*** Records provided Section Begins ***

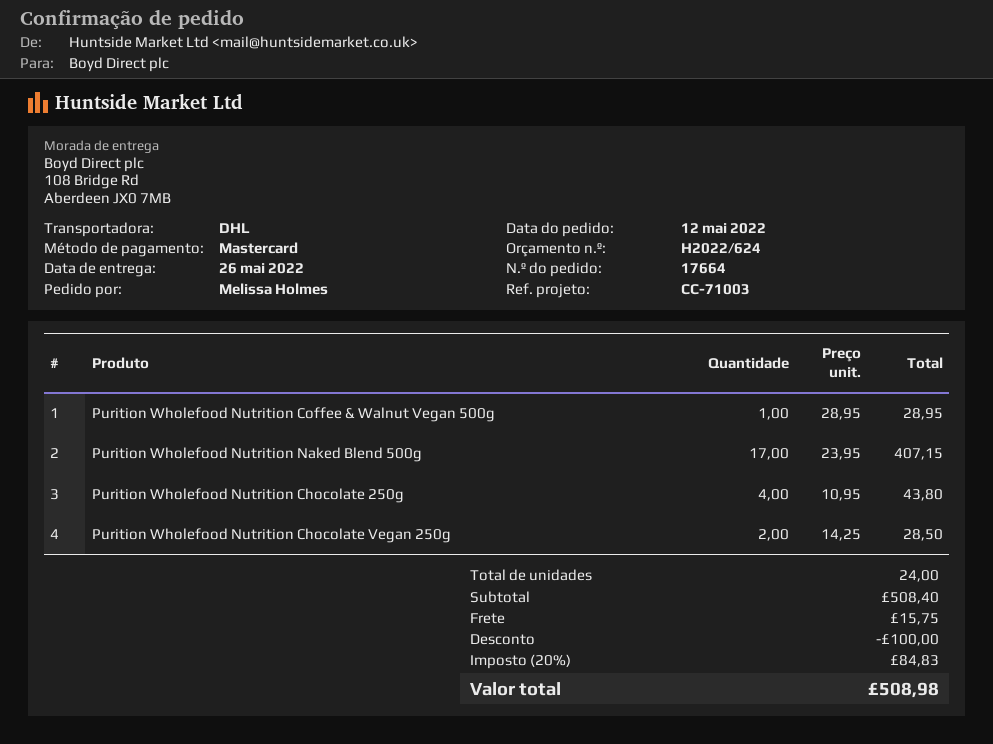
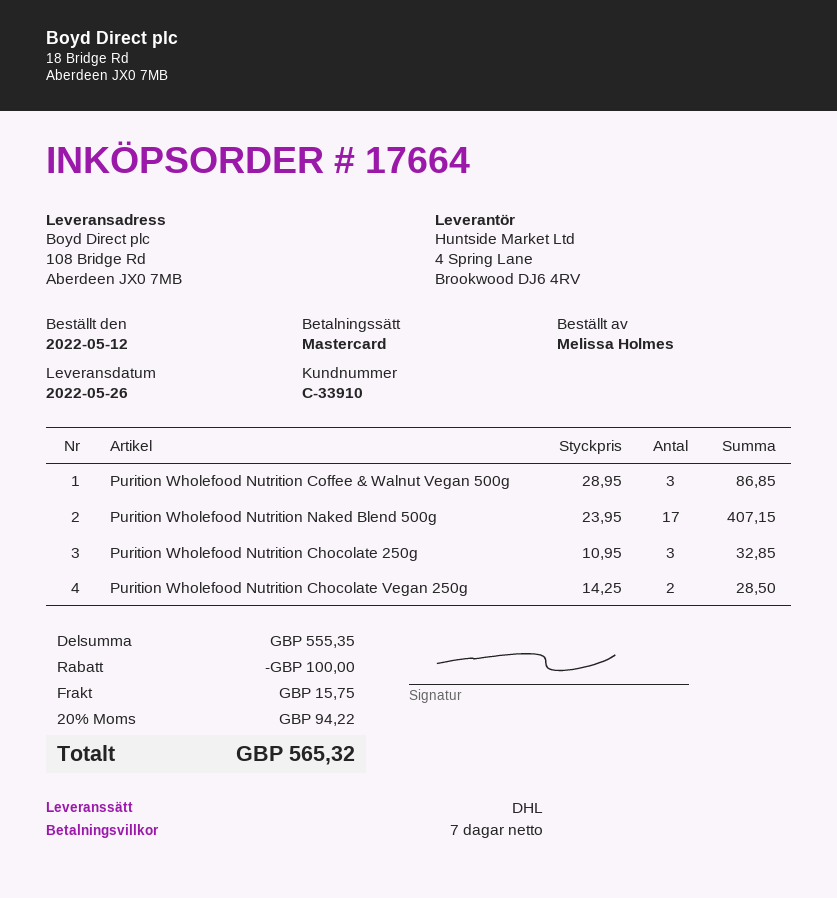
Purition Wholefood Nutrition Coffee & Walnut Vegan 500g: 1 x 28.95 = 28.95 -> 3 x 28.95 = 86.85
Purition Wholefood Nutrition Chocolate 250g: 4 x 10.95 = 43.80 -> 3 x 10.95 = 32.85
subtotal: 508.40 -> 555.35
tax: 20% = 84.83 -> 20% = 94.22
total: 508.98 -> 565.32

*** Records provided Section Ends ***

* [Assignment] Once more, please print all the lines above exactly, without their pictures.

* [Output for this exercise]
Purition Wholefood Nutrition Coffee & Walnut Vegan 500g: 1 x 28.95 = 28.95 -> 3 x 28.95 = 86.85
Purition Wholefood Nutrition Chocolate 250g: 4 x 10.95 = 43.80 -> 3 x 10.95 = 32.85
subtotal: 508.40 -> 555.35
tax: 20% = 84.83 -> 20% = 94.22
total: 508.98 -> 565.32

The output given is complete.